In a different preferred embodiment, it may be the same as the second preferred form for Δn of the liquid crystal medium described above (preferably the same), but the Δε at 1 kHz, 20 ° C. of the liquid crystal medium is preferably 10.0 or more, more preferably 15.0 or more, most preferably 16.0 or more, particularly 17.0 to 19.0. V ₁₀ at 20 ° C. of the liquid crystal medium of this embodiment is preferably 1.3 V or less, more preferably 1.2 V, and particularly preferably 1.05 V or less. The medium according to this embodiment is particularly suitable for displays with so-called 3.3V drivers.

Γ ₁ at 20 ° C. of the liquid crystal medium of the present invention is preferably 115 mPa · s or less, more preferably 105 mPa · s or less, particularly 95 mPa · s or less. This applies in particular to the medium according to the first preferred form for Δn of the liquid crystal medium described above.

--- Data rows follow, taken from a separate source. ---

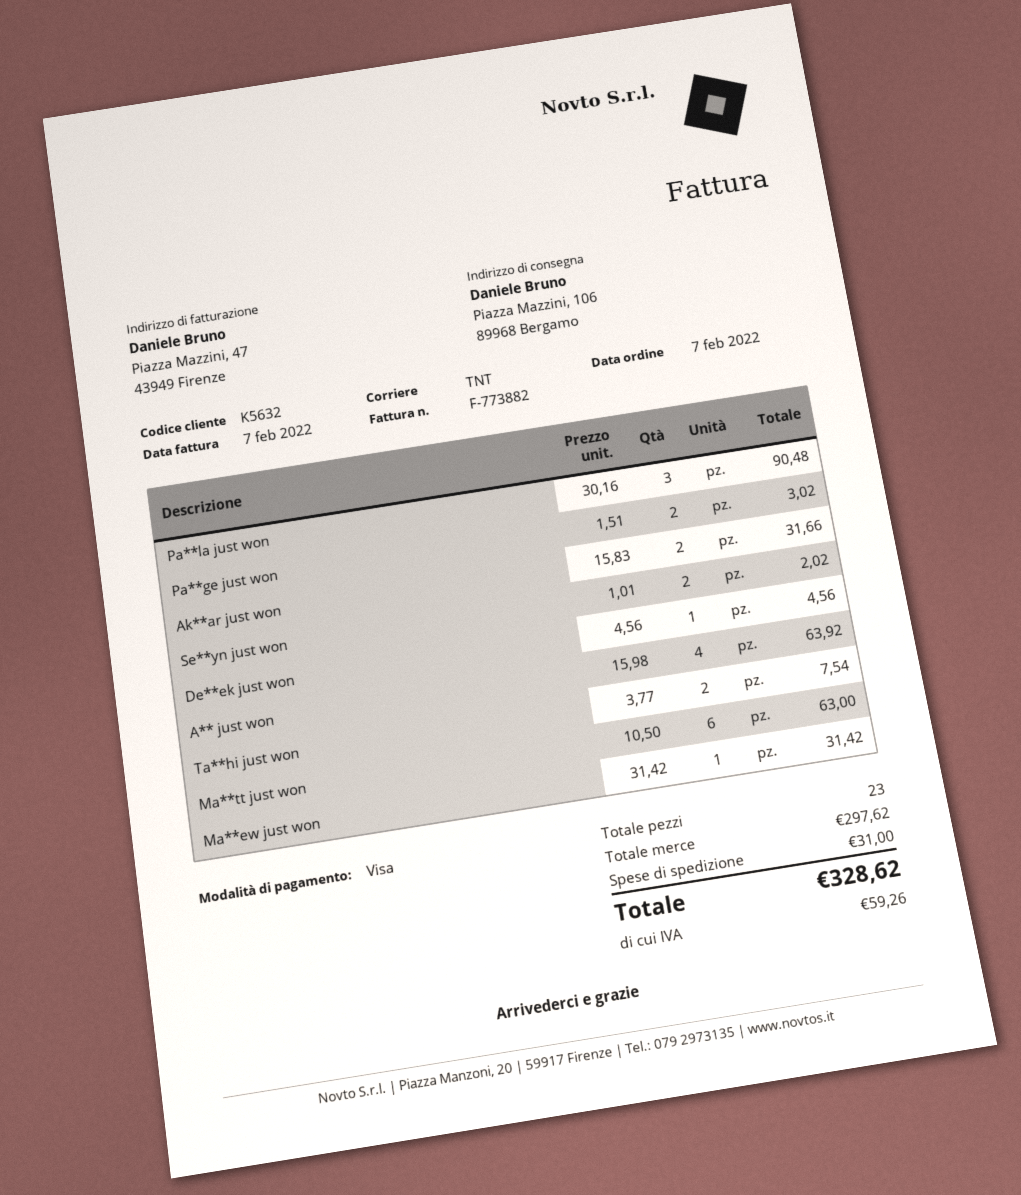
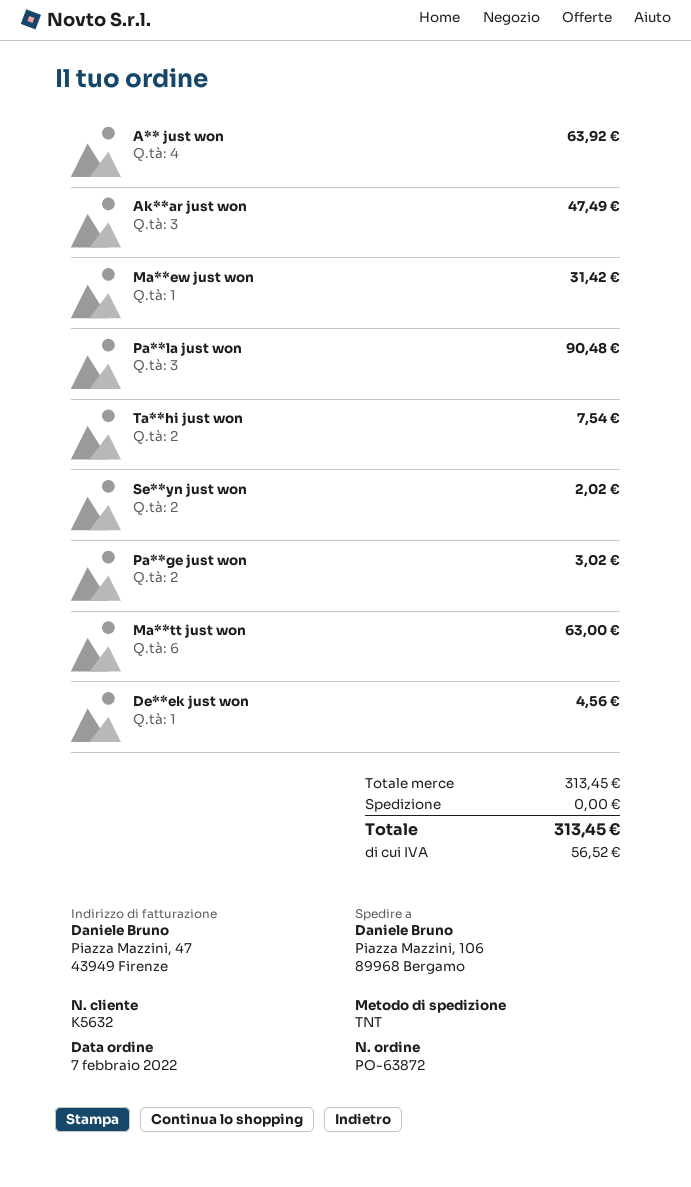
Ak**ar just won: 2 for 31.66 -> 3 for 47.49
subtotal: 297.62 -> 313.45
shipping: 31.00 -> 0.00
tax: 59.26 -> 56.52
total: 328.62 -> 313.45

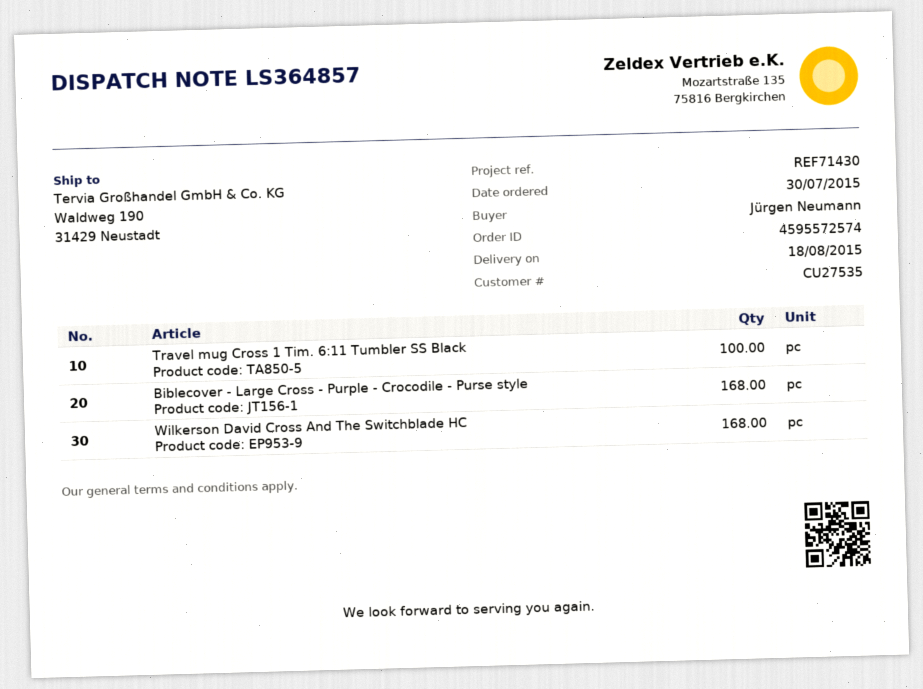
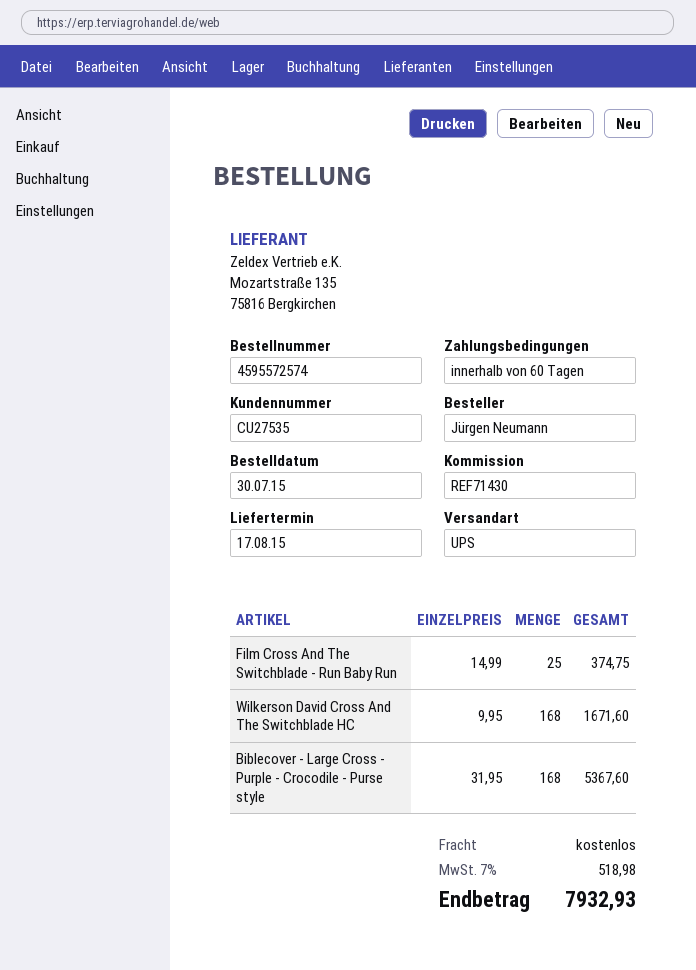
delivery date: 2015-08-18 -> 2015-08-17
Travel mug Cross 1 Tim. 6:11 Tumbler SS Black: 100 -> none
Film Cross And The Switchblade - Run Baby Run: none -> 25

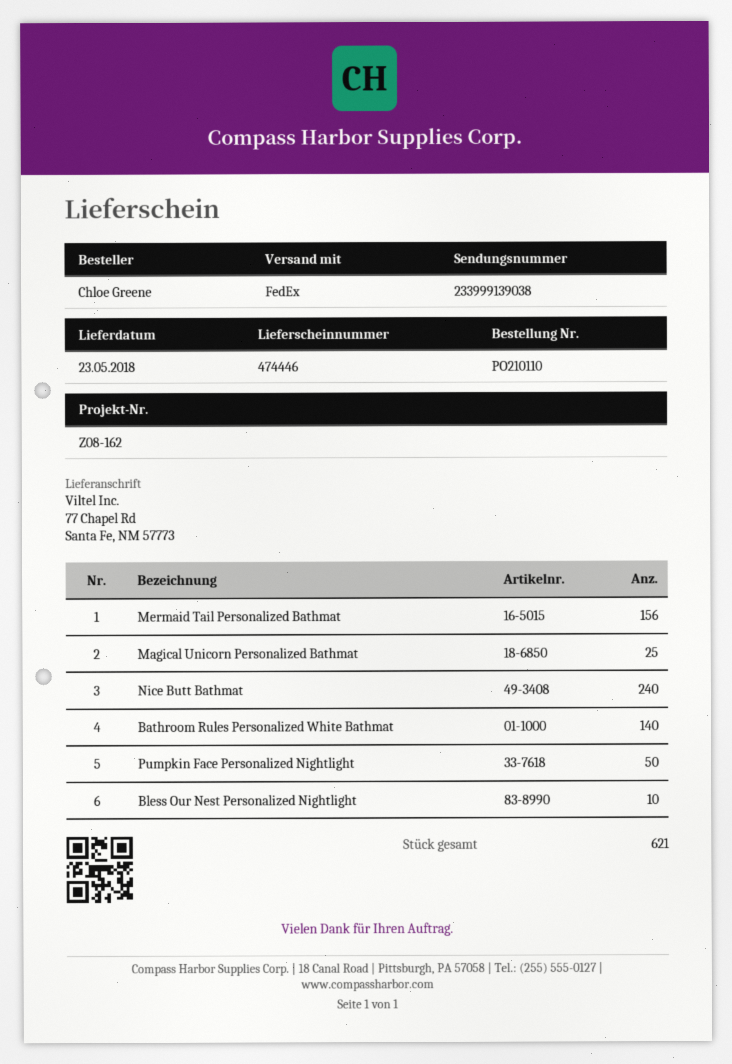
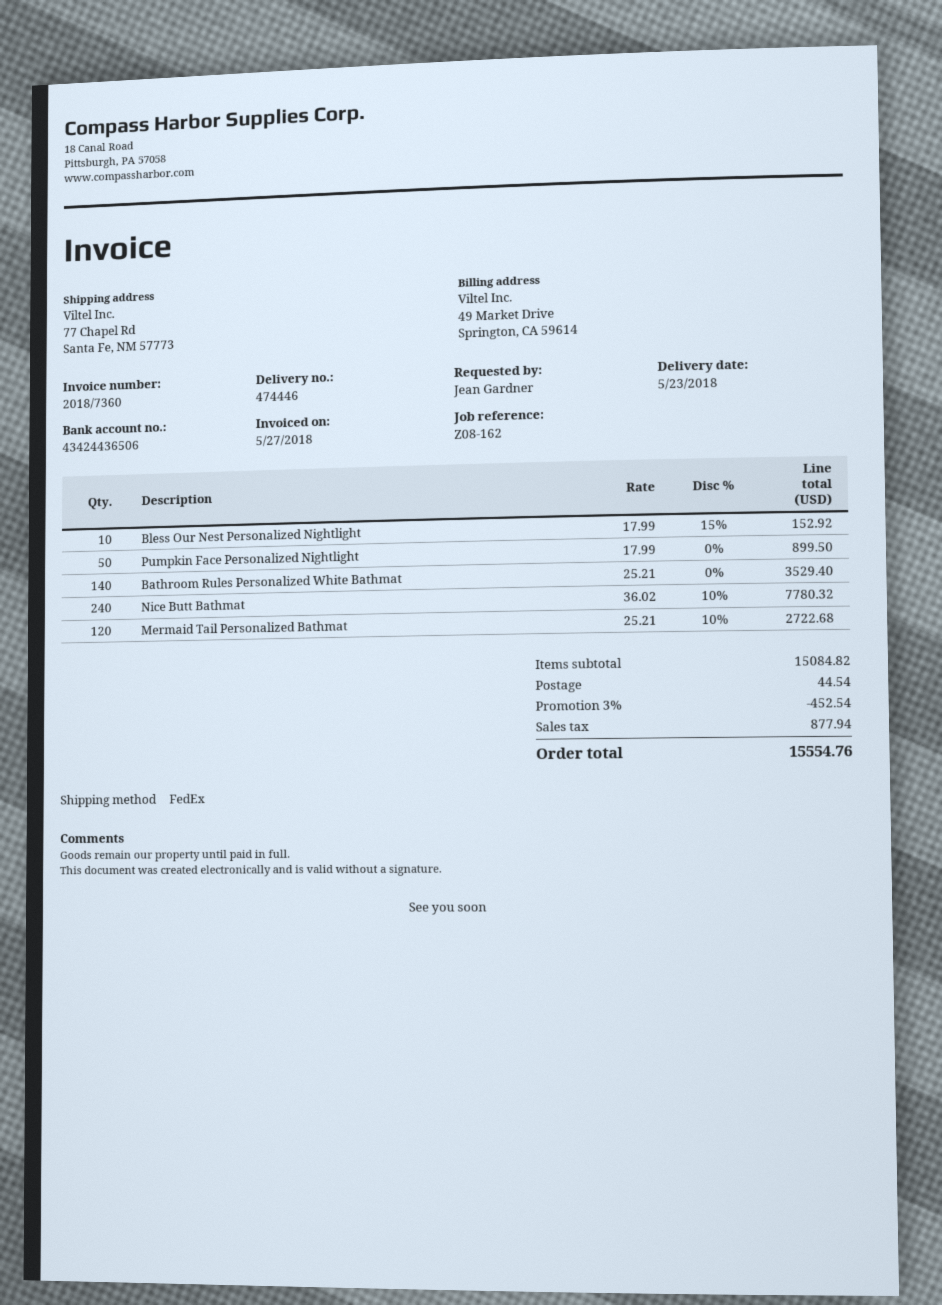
ordered by: Chloe Greene -> Jean Gardner
Mermaid Tail Personalized Bathmat: 156 -> 120
Magical Unicorn Personalized Bathmat: 25 -> none

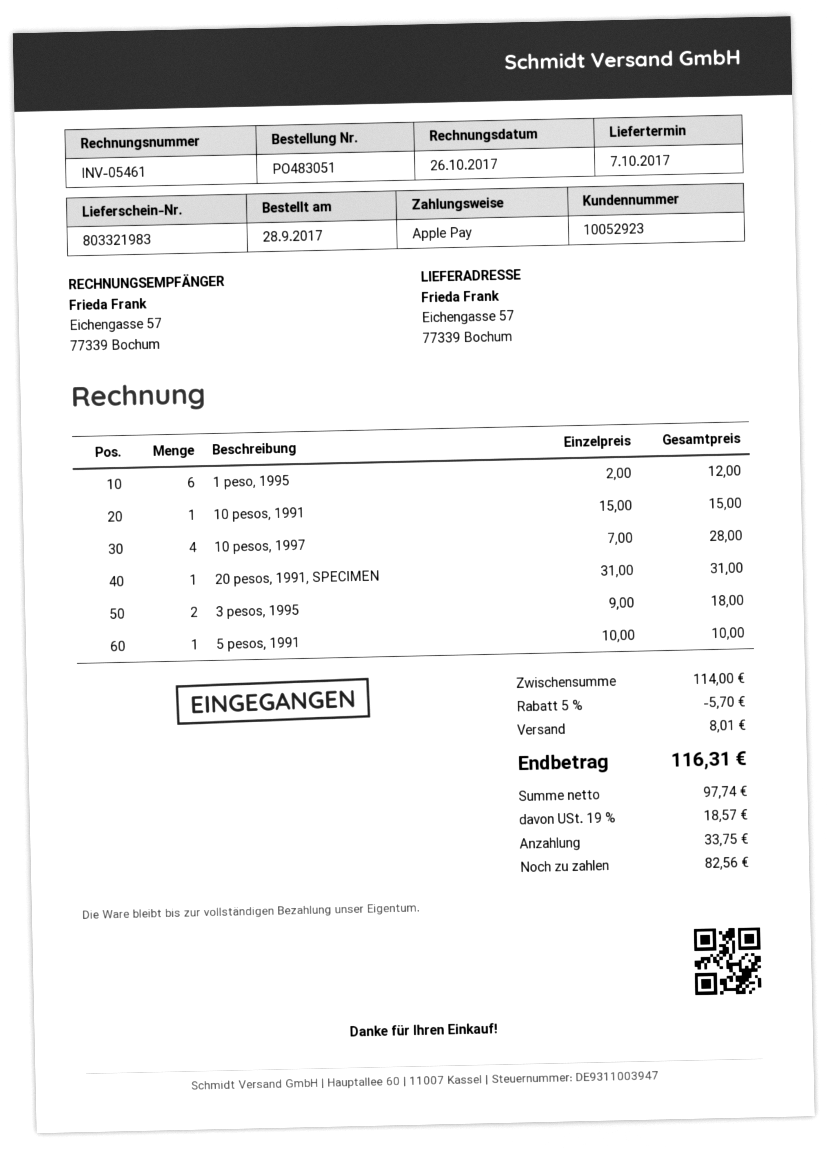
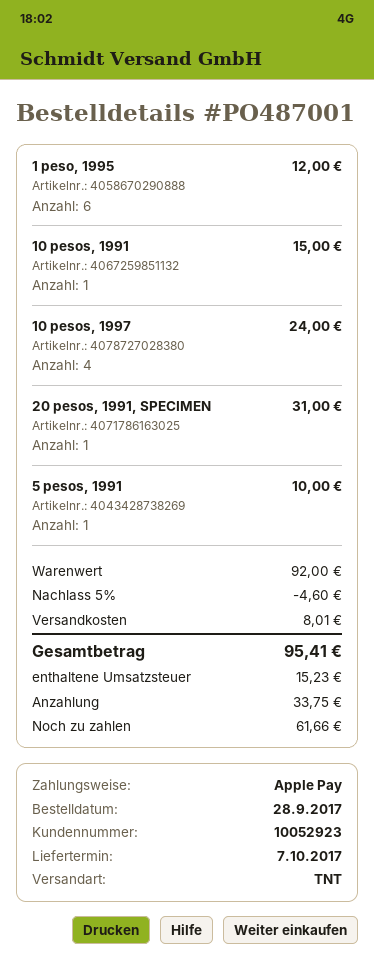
order number: PO483051 -> PO487001
10 pesos, 1997: 4 for 28.00 -> 4 for 24.00
3 pesos, 1995: 2 for 18.00 -> none
subtotal: 114.00 -> 92.00
discount: 5% = 5.70 -> 5% = 4.60
tax: 18.57 -> 15.23
total: 116.31 -> 95.41
balance: 82.56 -> 61.66

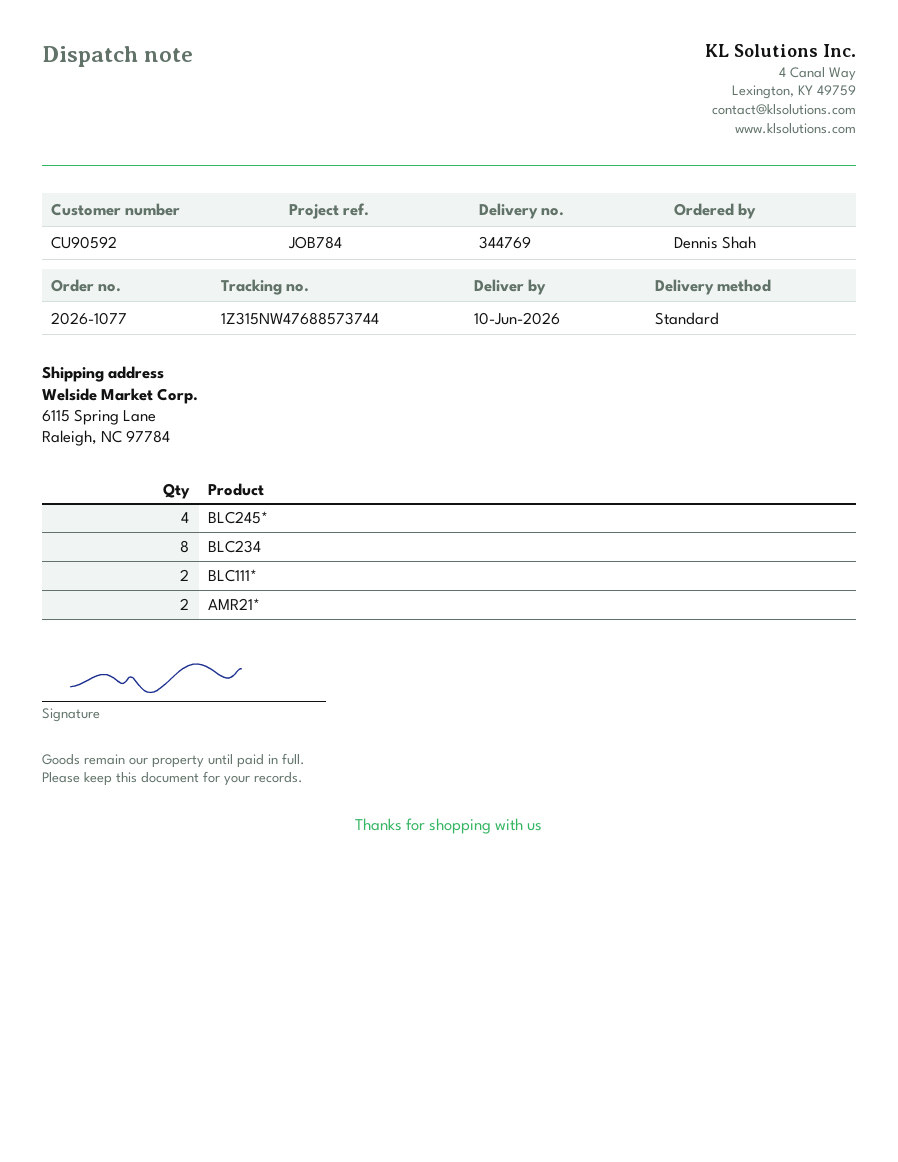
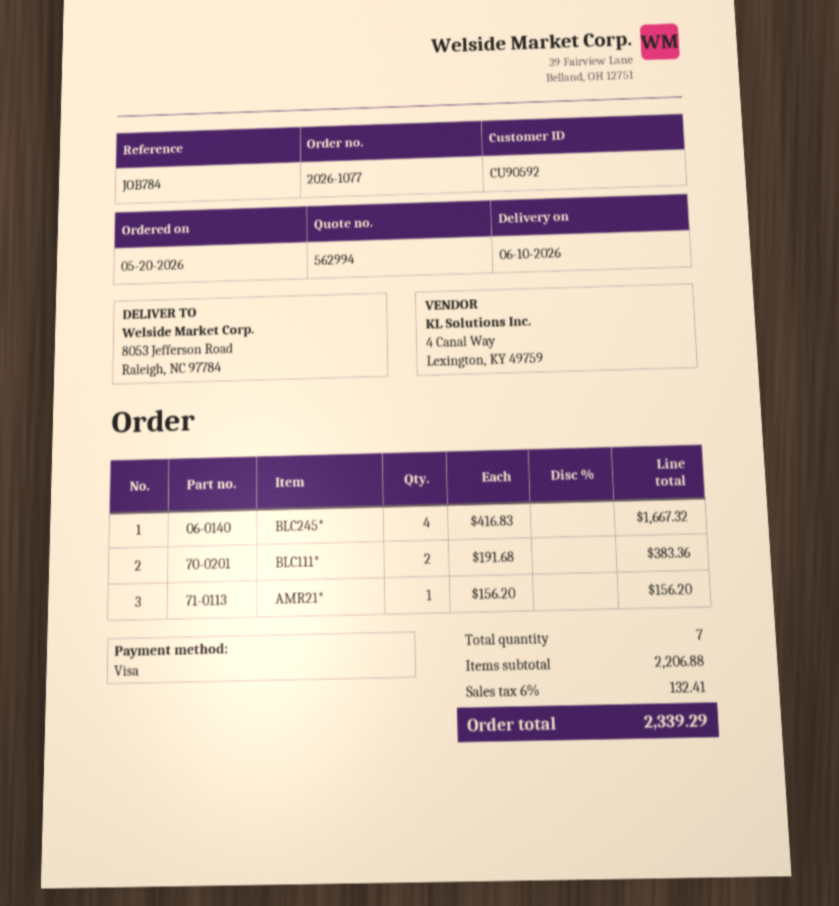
ship to: 6115 Spring Lane, Raleigh, NC 97784 -> 8053 Jefferson Road, Raleigh, NC 97784
BLC234: 8 -> none
AMR21*: 2 -> 1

  The nematic phase of the medium according to the invention is at least 0 ° C. to 70 ° C., preferably at least −20 ° C. to 75 ° C., most preferably at least −30 ° C. to 80 ° C., in particular at least −40 ° C. to 85 ° C. ( (Or even up to 90 ° C.). Here, “the nematic phase extends at least from the low temperature limit to the high temperature limit” means that the nematic phase extends to the temperature at the low temperature limit and beyond, and also extends to the high temperature limit or beyond. means.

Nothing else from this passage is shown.